EXERCISE DIRECTIONS
Exactly the lines from the one containing "1: Overview of" through the one containing "html: none ->" in the listing below are to be copied, with the pictures left out.

INPUT FOR THIS TASK
┄┄┄┄┄┄┄┄┄┄

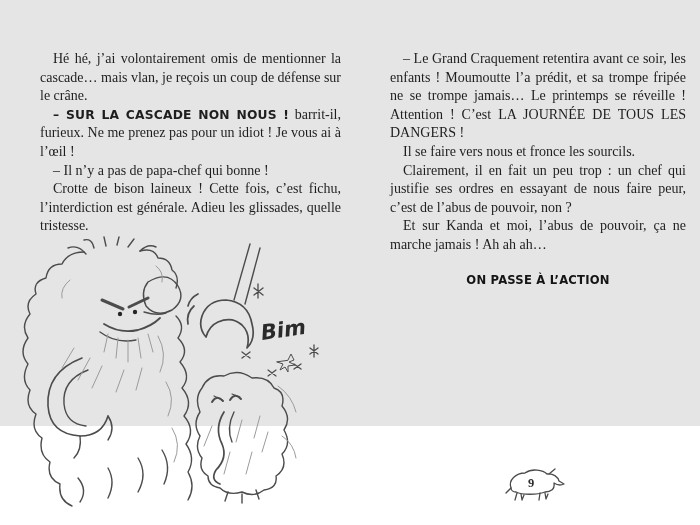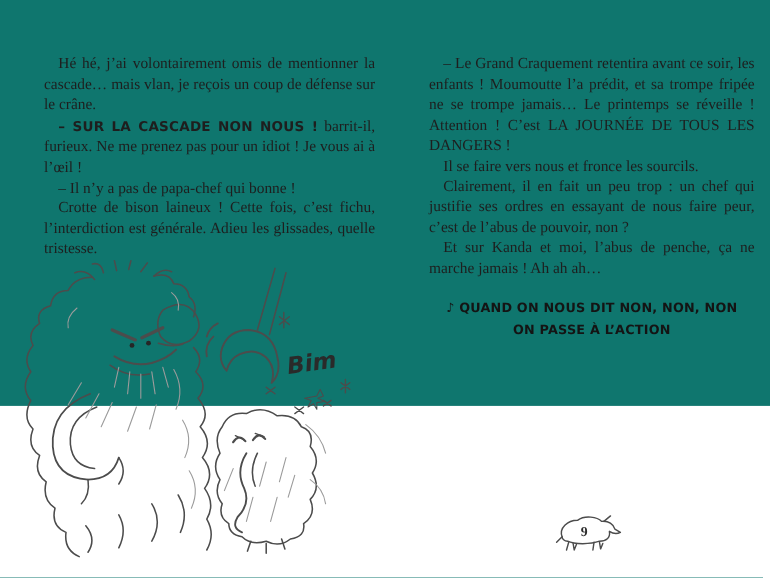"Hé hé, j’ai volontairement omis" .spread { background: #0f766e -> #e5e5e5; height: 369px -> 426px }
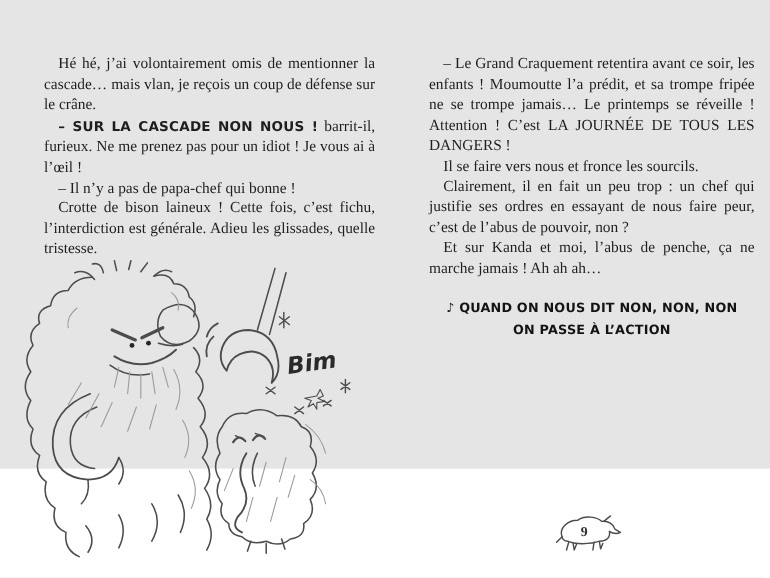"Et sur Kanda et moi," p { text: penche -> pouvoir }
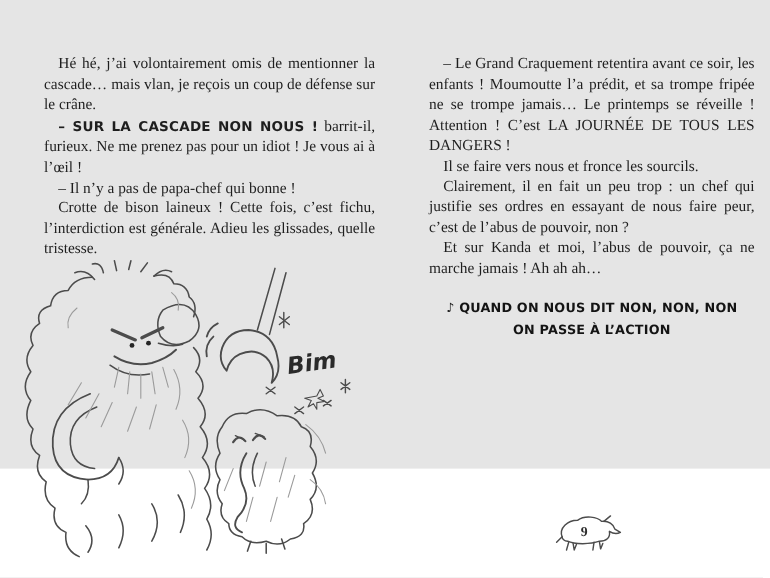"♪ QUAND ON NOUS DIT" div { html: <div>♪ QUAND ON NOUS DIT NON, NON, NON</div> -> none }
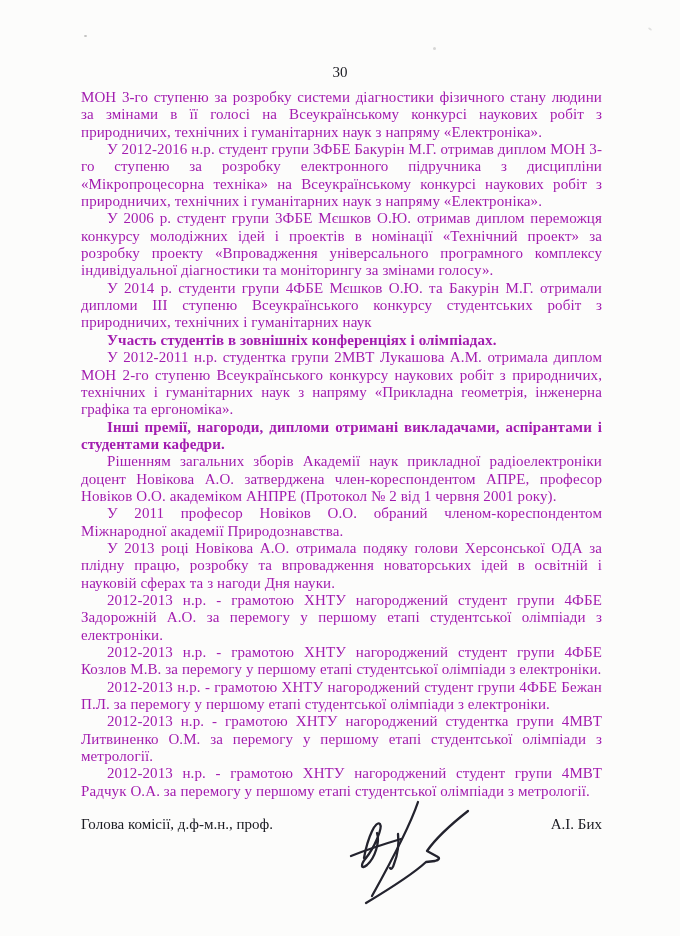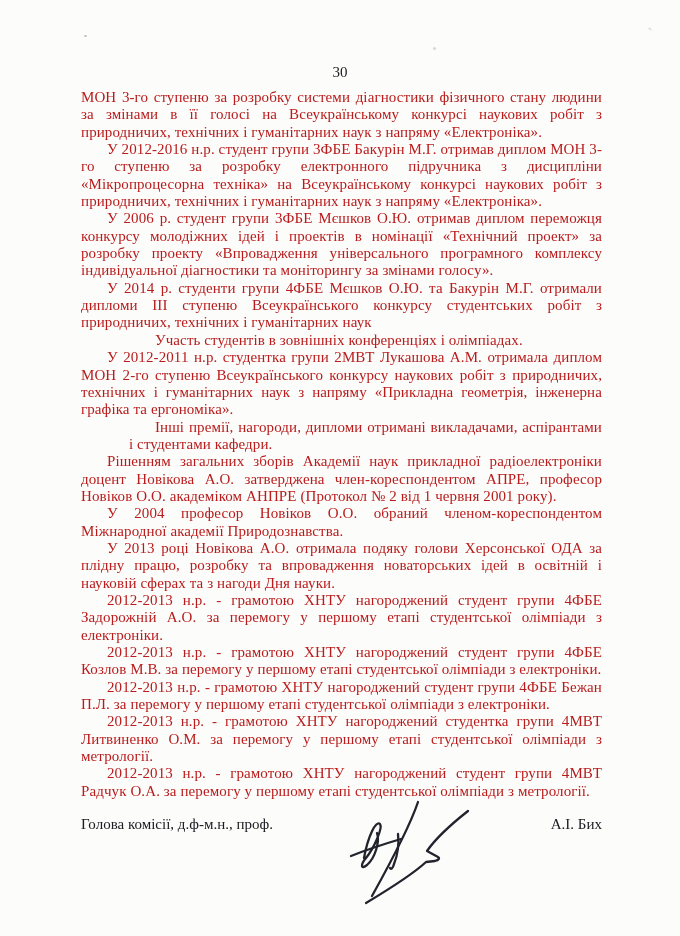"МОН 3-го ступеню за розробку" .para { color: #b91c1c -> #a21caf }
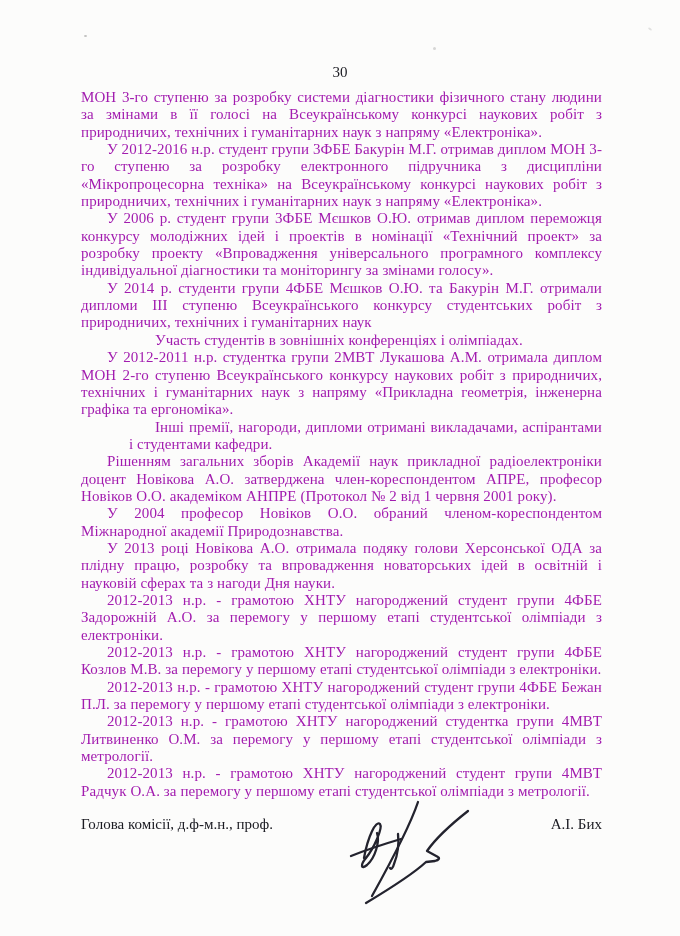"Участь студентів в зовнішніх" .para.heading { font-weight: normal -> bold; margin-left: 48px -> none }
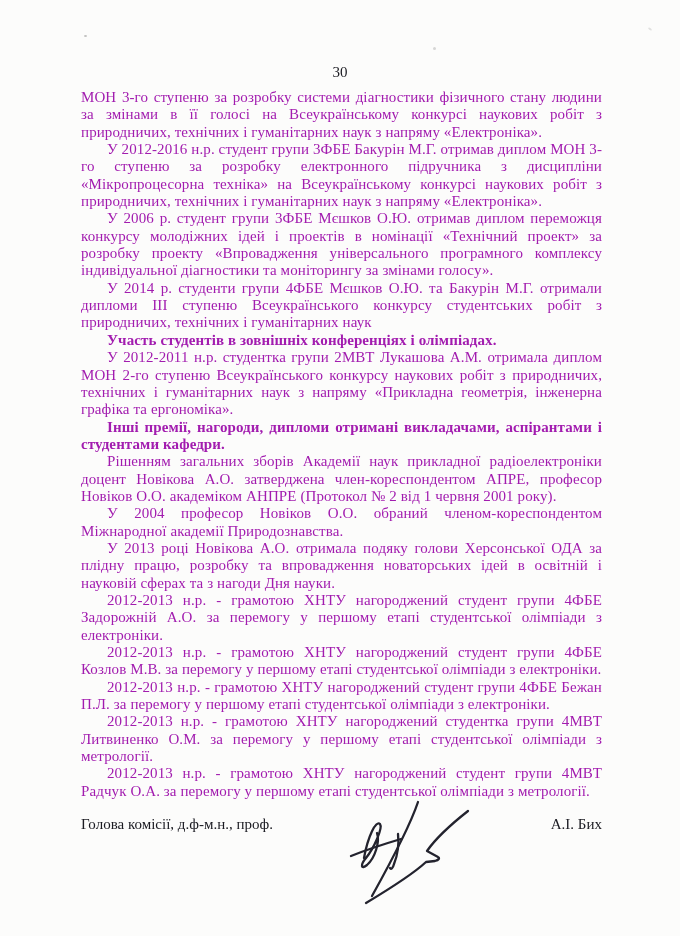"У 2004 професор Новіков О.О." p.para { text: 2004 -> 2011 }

┄┄┄┄┄┄┄┄┄┄

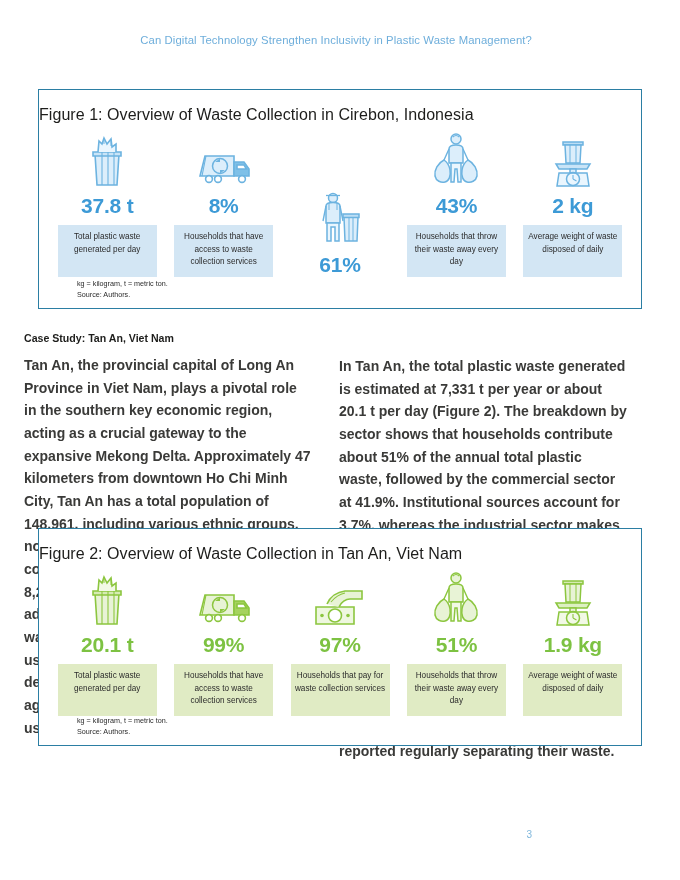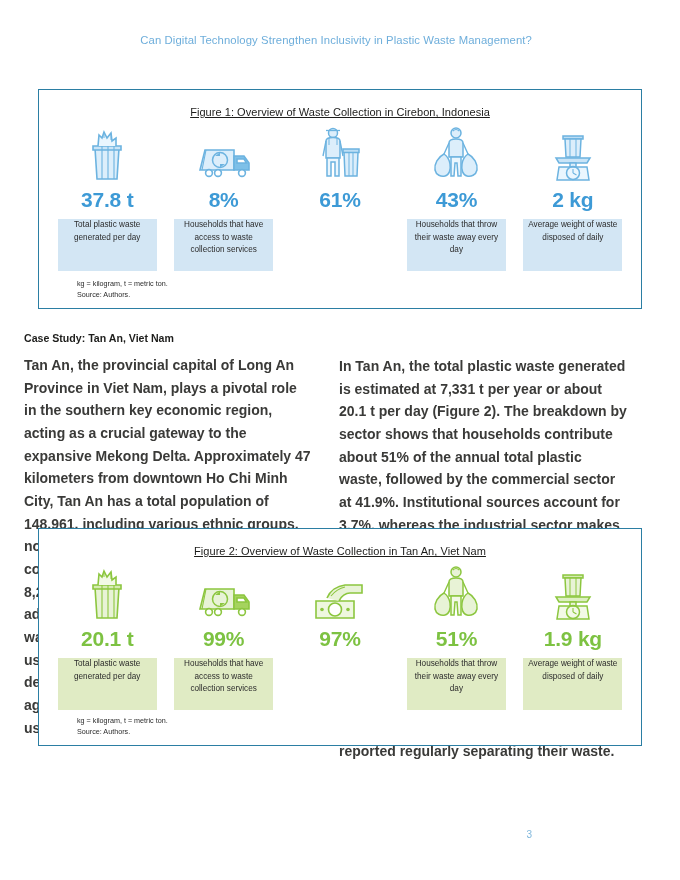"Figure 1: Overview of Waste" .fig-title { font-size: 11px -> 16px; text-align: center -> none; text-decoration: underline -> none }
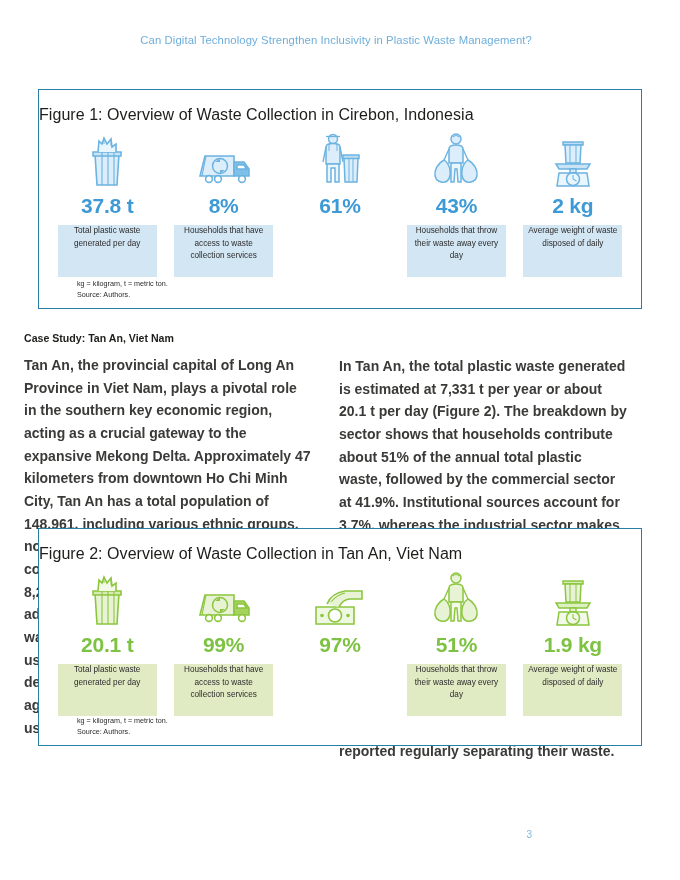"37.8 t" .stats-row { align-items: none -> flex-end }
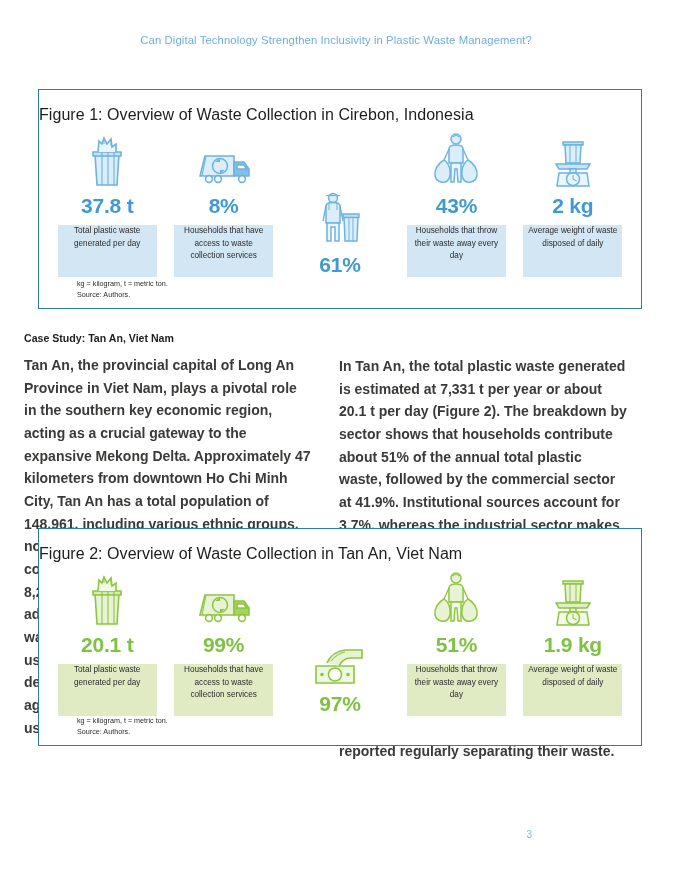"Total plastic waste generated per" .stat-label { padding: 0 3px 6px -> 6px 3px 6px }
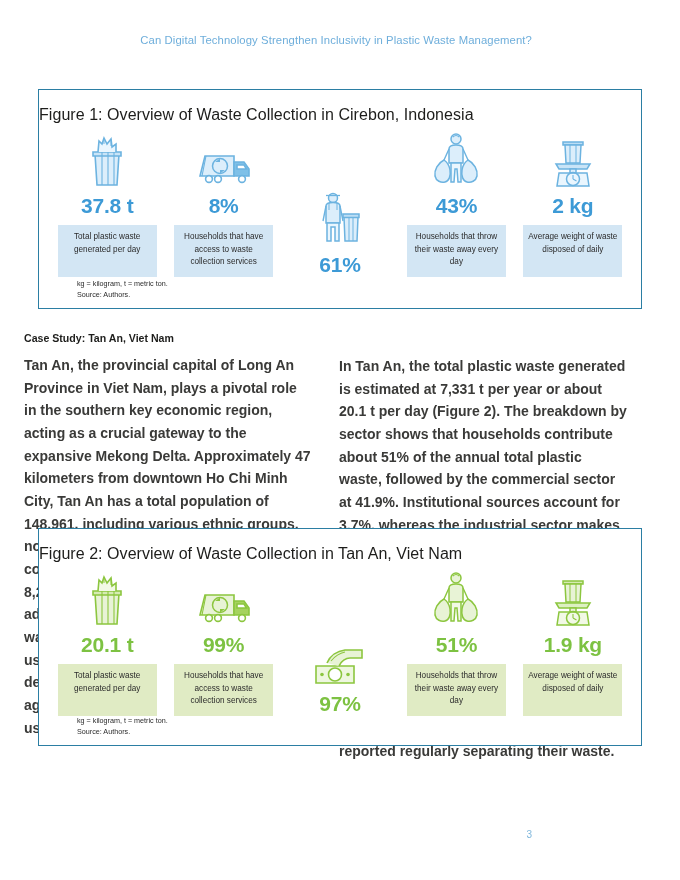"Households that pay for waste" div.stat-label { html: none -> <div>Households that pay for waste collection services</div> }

┄┄┄┄┄┄┄┄┄┄

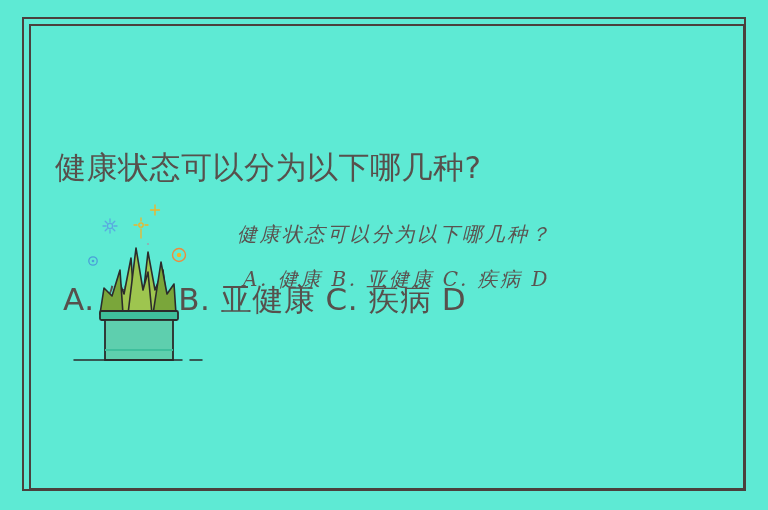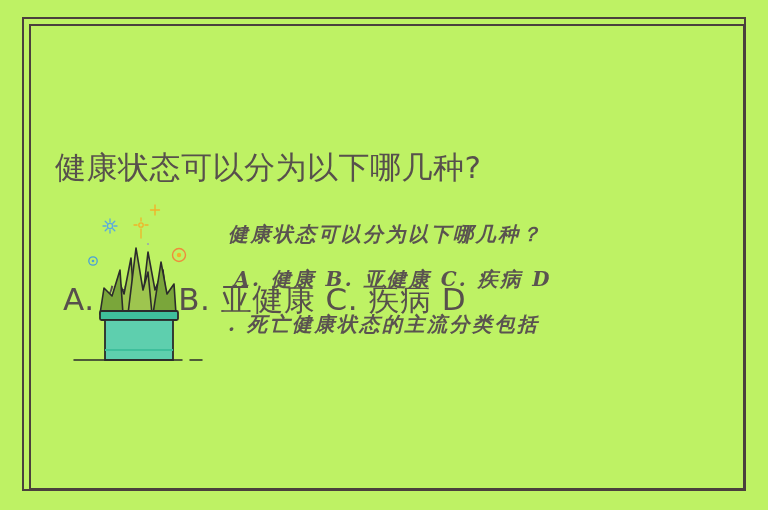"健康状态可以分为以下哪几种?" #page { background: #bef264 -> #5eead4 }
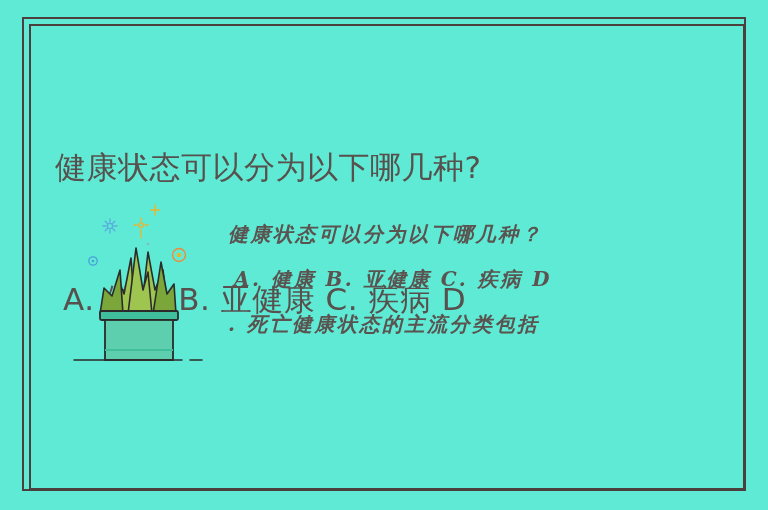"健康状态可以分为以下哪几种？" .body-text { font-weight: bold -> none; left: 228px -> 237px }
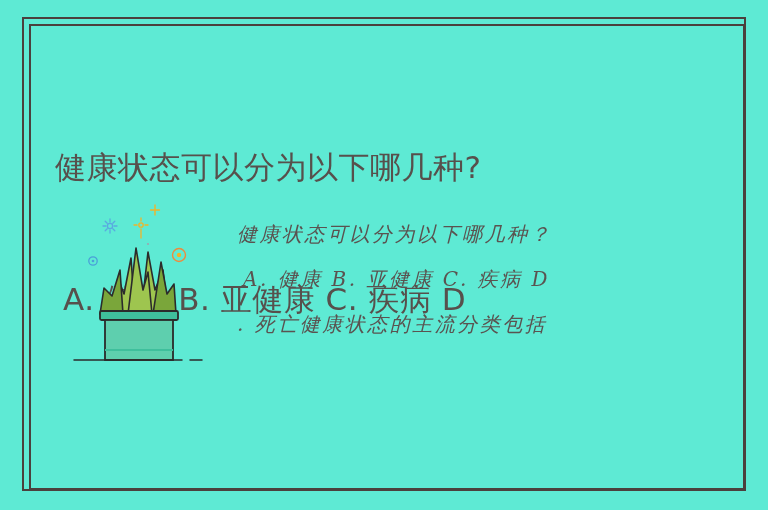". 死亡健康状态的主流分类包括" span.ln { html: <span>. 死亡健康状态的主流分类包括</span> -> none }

┄┄┄┄┄┄┄┄┄┄

TASK RESULT
"Figure 1: Overview of Waste" .fig-title { font-size: 11px -> 16px; text-align: center -> none; text-decoration: underline -> none }
"37.8 t" .stats-row { align-items: none -> flex-end }
"Total plastic waste generated per" .stat-label { padding: 0 3px 6px -> 6px 3px 6px }
"Households that pay for waste" div.stat-label { html: none -> <div>Households that pay for waste collection services</div> }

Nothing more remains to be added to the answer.